Screenshot and code edit data:
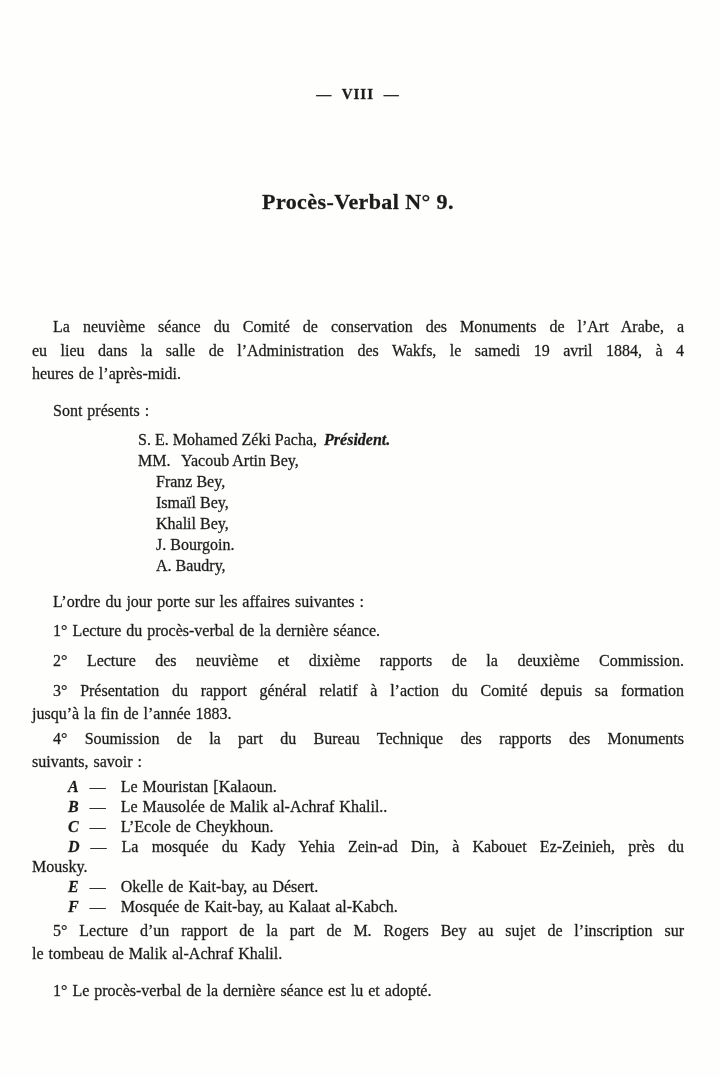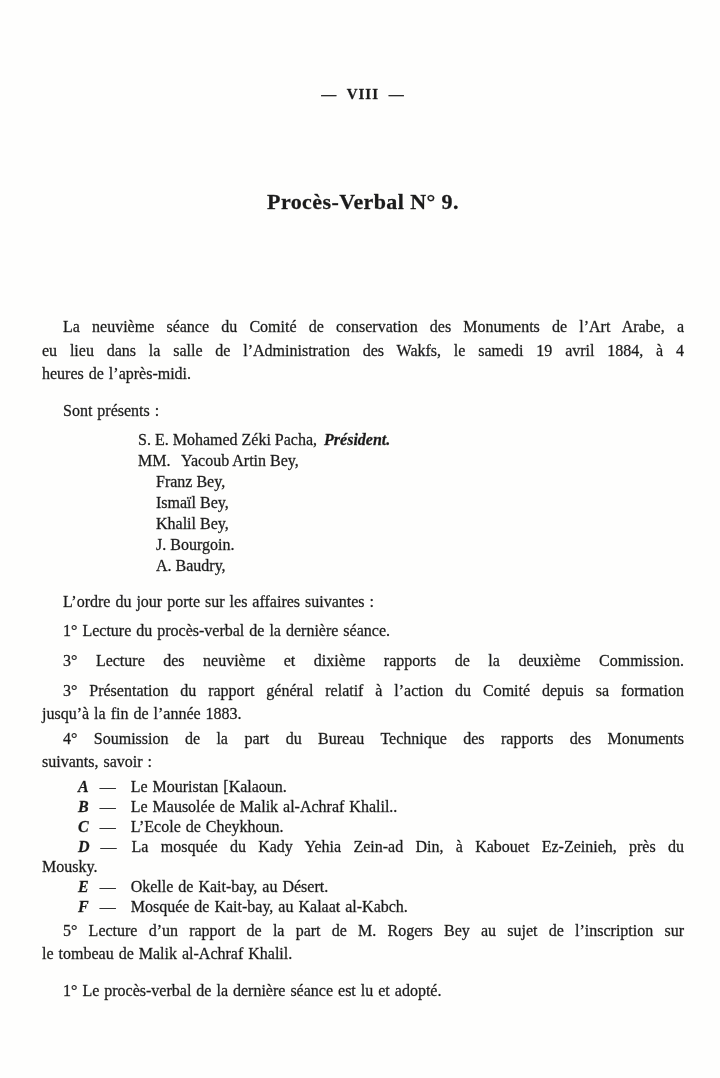--- a/index.html
+++ b/index.html
@@ -9,21 +9,21 @@
   }
   .page {
     position: relative;
     width: 720px; height: 1078px;
     background: #fefefd;
     overflow: hidden;
     font-family: "Liberation Serif", "DejaVu Serif", serif;
     color: #1b1b1b;
     -webkit-text-stroke: 0.3px rgba(27,27,27,0.85);
   }
-  .abs { position: absolute; left: 42px; right: 36px; }
+  .abs { position: absolute; left: 32px; right: 36px; }
 
   .pagenum {
     top: 86px; text-align: center;
     font-size: 15px; font-weight: bold;
     letter-spacing: 1px; word-spacing: 5px;
   }
   .title {
     top: 189px; text-align: center; margin: 0;
     font-size: 22px; font-weight: bold; letter-spacing: 0.4px;
   }
@@ -85,21 +85,21 @@
     <div class="att-row att-indent">Ismaïl Bey,</div>
     <div class="att-row att-indent">Khalil Bey,</div>
     <div class="att-row att-indent">J. Bourgoin.</div>
     <div class="att-row att-indent">A. Baudry,</div>
   </div>
 
   <div class="abs ordre line ind">L’ordre du jour porte sur les affaires suivantes :</div>
 
   <div class="abs it1 line ind">1° Lecture du procès-verbal de la dernière séance.</div>
 
-  <div class="abs it2 line full ind">3° Lecture des neuvième et dixième rapports de la deuxième Commission.</div>
+  <div class="abs it2 line full ind">2° Lecture des neuvième et dixième rapports de la deuxième Commission.</div>
 
   <div class="abs it3">
     <div class="line full ind">3° Présentation du rapport général relatif à l’action du Comité depuis sa formation</div>
     <div class="line">jusqu’à la fin de l’année 1883.</div>
   </div>
 
   <div class="abs it4">
     <div class="line full ind">4° Soumission de la part du Bureau Technique des rapports des Monuments</div>
     <div class="line">suivants, savoir :</div>
   </div>

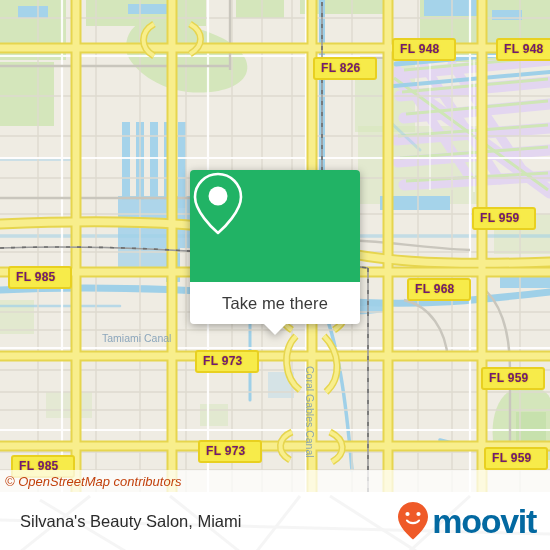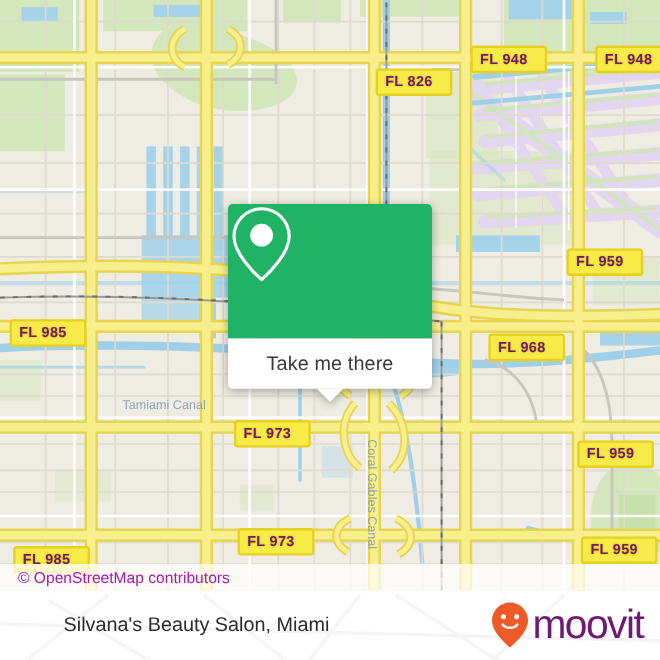--- a/index.html
+++ b/index.html
@@ -39,22 +39,22 @@
     opacity:.85;
   }
   .canal-label.vert{transform:rotate(90deg);transform-origin:left top;}
 
   
   .attrib-bar{
     position:absolute;left:0;bottom:0;width:550px;height:22px;
     background:rgba(255,255,255,.72);
   }
   .attrib-text{
-    position:absolute;left:15px;bottom:3px;
-    font-size:13px;color:#a21caf;white-space:nowrap;
+    position:absolute;left:5px;bottom:3px;
+    font-size:13px;color:#c2410c;white-space:nowrap;font-style:italic;
   }
 
   
   .card{
     position:absolute;left:190px;top:122px;width:170px;
     filter:drop-shadow(0 2px 4px rgba(0,0,0,.32));
     margin-top:48px;
   }
   .card-head{
     height:112px;
@@ -80,28 +80,28 @@
   }
 
   
   .footer{
     position:absolute;left:0;top:492px;width:550px;height:58px;
     background:#ffffff;overflow:hidden;
   }
   .footer-ghost{position:absolute;left:0;top:-492px;opacity:.055;}
   .footer-title{
     position:absolute;left:20px;top:50%;transform:translateY(-50%);
-    font-size:16.5px;color:#2b2b2b;white-space:nowrap;margin-left:33px;
+    font-size:16.5px;color:#2b2b2b;white-space:nowrap;
   }
   .brand{
     position:absolute;right:14px;top:50%;transform:translateY(-50%);
     display:flex;align-items:center;gap:2px;
   }
   .brand-word{
-    font-size:34px;color:#701a75;font-weight:normal;letter-spacing:-1.3px;
+    font-size:34px;color:#0369a1;font-weight:bold;letter-spacing:-1.3px;
     line-height:1;
   }
 </style>
 </head>
 <body>
 
 <div id="root">
 
   <div class="map">
 

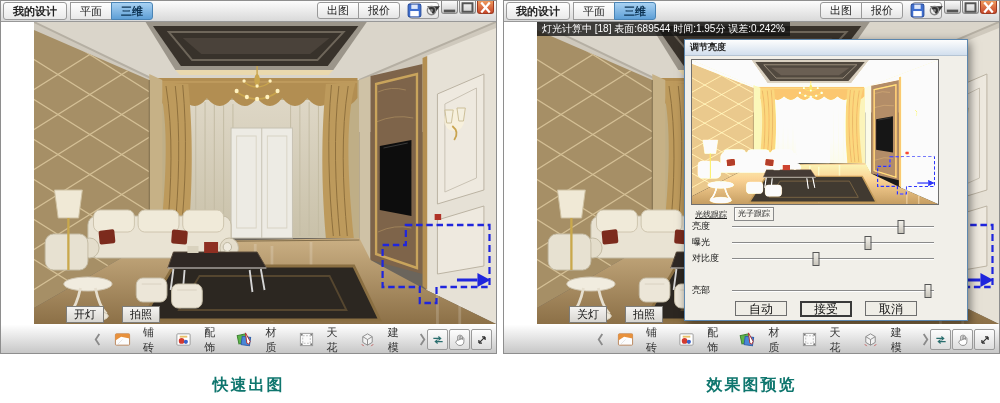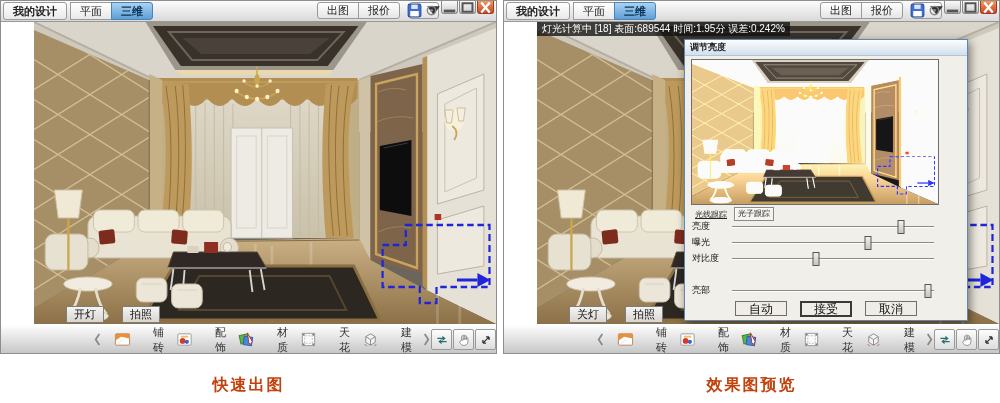--- a/index.html
+++ b/index.html
@@ -44,21 +44,21 @@
              background:linear-gradient(#f5f4f2,#d8d6d1);border:1px solid #7e7d79;}
   .statusbar{position:absolute;left:0;top:0;z-index:4;background:rgba(18,18,18,.78);
              color:#fff;font-size:10px;line-height:14px;padding:0 5px;white-space:nowrap;}
 
   
   .bottombar{position:relative;height:31px;border-top:1px solid #ffffff;box-sizing:border-box;
              background:linear-gradient(#fefefe,#c5c5c5);border-bottom:1px solid #7d7d7d;
              display:flex;align-items:center;}
   .chev{margin-left:10px;display:inline-flex;} .chev.firstchev{margin-left:92px;}
   .chev svg{width:9px;height:15px;}
-  .tool{display:flex;align-items:center;gap:22px;margin-left:12px;}
+  .tool{display:flex;align-items:center;gap:12px;margin-left:12px;}
   .tlabel{font-size:11px;color:#333;}
   .icn{display:inline-flex;} .icn svg{width:17px;height:17px;}
   .util-group{margin-left:auto;margin-right:4px;display:flex;gap:1px;}
   .util-btn{width:19px;height:19px;border:1px solid #9a9a9a;border-radius:2px;
             background:linear-gradient(#fdfdfd,#dddddd);display:flex;align-items:center;justify-content:center;}
   .util-btn svg{width:14px;height:14px;}
 
   
   .dialog{position:absolute;left:147px;top:17px;width:284px;height:282px;z-index:6;
           background:#f1efe9;border:1px solid #5d87ae;box-sizing:border-box;
@@ -80,21 +80,21 @@
                    background:#8a8a8a;box-shadow:0 1px 0 #ffffff;}
   .s-thumb{position:absolute;top:1px;width:5px;height:12px;border:1px solid #555;
            background:linear-gradient(#f3f1eb,#c8c4ba);transform:translateX(-50%);}
   .dlg-buttons{position:absolute;left:0;right:0;top:261px;display:flex;justify-content:center;gap:13px;}
   .dlg-btn{width:52px;height:15px;font-size:12px;line-height:12px;color:#111;padding:0;
            background:#efede6;border:1px solid #6e6e6e;font-family:inherit;}
   .dlg-btn.default{border:2px solid #3a3a3a;height:16px;}
 
   
   .caption{position:absolute;top:375px;width:497px;text-align:center;font-size:16px;
-           font-weight:bold;color:#c2410c;letter-spacing:2px;}
+           font-weight:bold;color:#0f766e;letter-spacing:2px;}
   #capL{left:0;} #capR{left:503px;}
 </style>
 </head>
 <body>
 
 <div class="app-window" id="winL">
   <div class="topbar">
     <div class="toptabs">
       <div class="tab first">我的设计</div>
       <div class="tab">平面</div>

* [Prompt]:
Copy the records above exactly, from the first line through the line containing "la dernière séance.</div>", and leave out the pictures.

* [Reply]:
--- a/index.html
+++ b/index.html
@@ -9,21 +9,21 @@
   }
   .page {
     position: relative;
     width: 720px; height: 1078px;
     background: #fefefd;
     overflow: hidden;
     font-family: "Liberation Serif", "DejaVu Serif", serif;
     color: #1b1b1b;
     -webkit-text-stroke: 0.3px rgba(27,27,27,0.85);
   }
-  .abs { position: absolute; left: 42px; right: 36px; }
+  .abs { position: absolute; left: 32px; right: 36px; }
 
   .pagenum {
     top: 86px; text-align: center;
     font-size: 15px; font-weight: bold;
     letter-spacing: 1px; word-spacing: 5px;
   }
   .title {
     top: 189px; text-align: center; margin: 0;
     font-size: 22px; font-weight: bold; letter-spacing: 0.4px;
   }
@@ -85,21 +85,21 @@
     <div class="att-row att-indent">Ismaïl Bey,</div>
     <div class="att-row att-indent">Khalil Bey,</div>
     <div class="att-row att-indent">J. Bourgoin.</div>
     <div class="att-row att-indent">A. Baudry,</div>
   </div>
 
   <div class="abs ordre line ind">L’ordre du jour porte sur les affaires suivantes :</div>
 
   <div class="abs it1 line ind">1° Lecture du procès-verbal de la dernière séance.</div>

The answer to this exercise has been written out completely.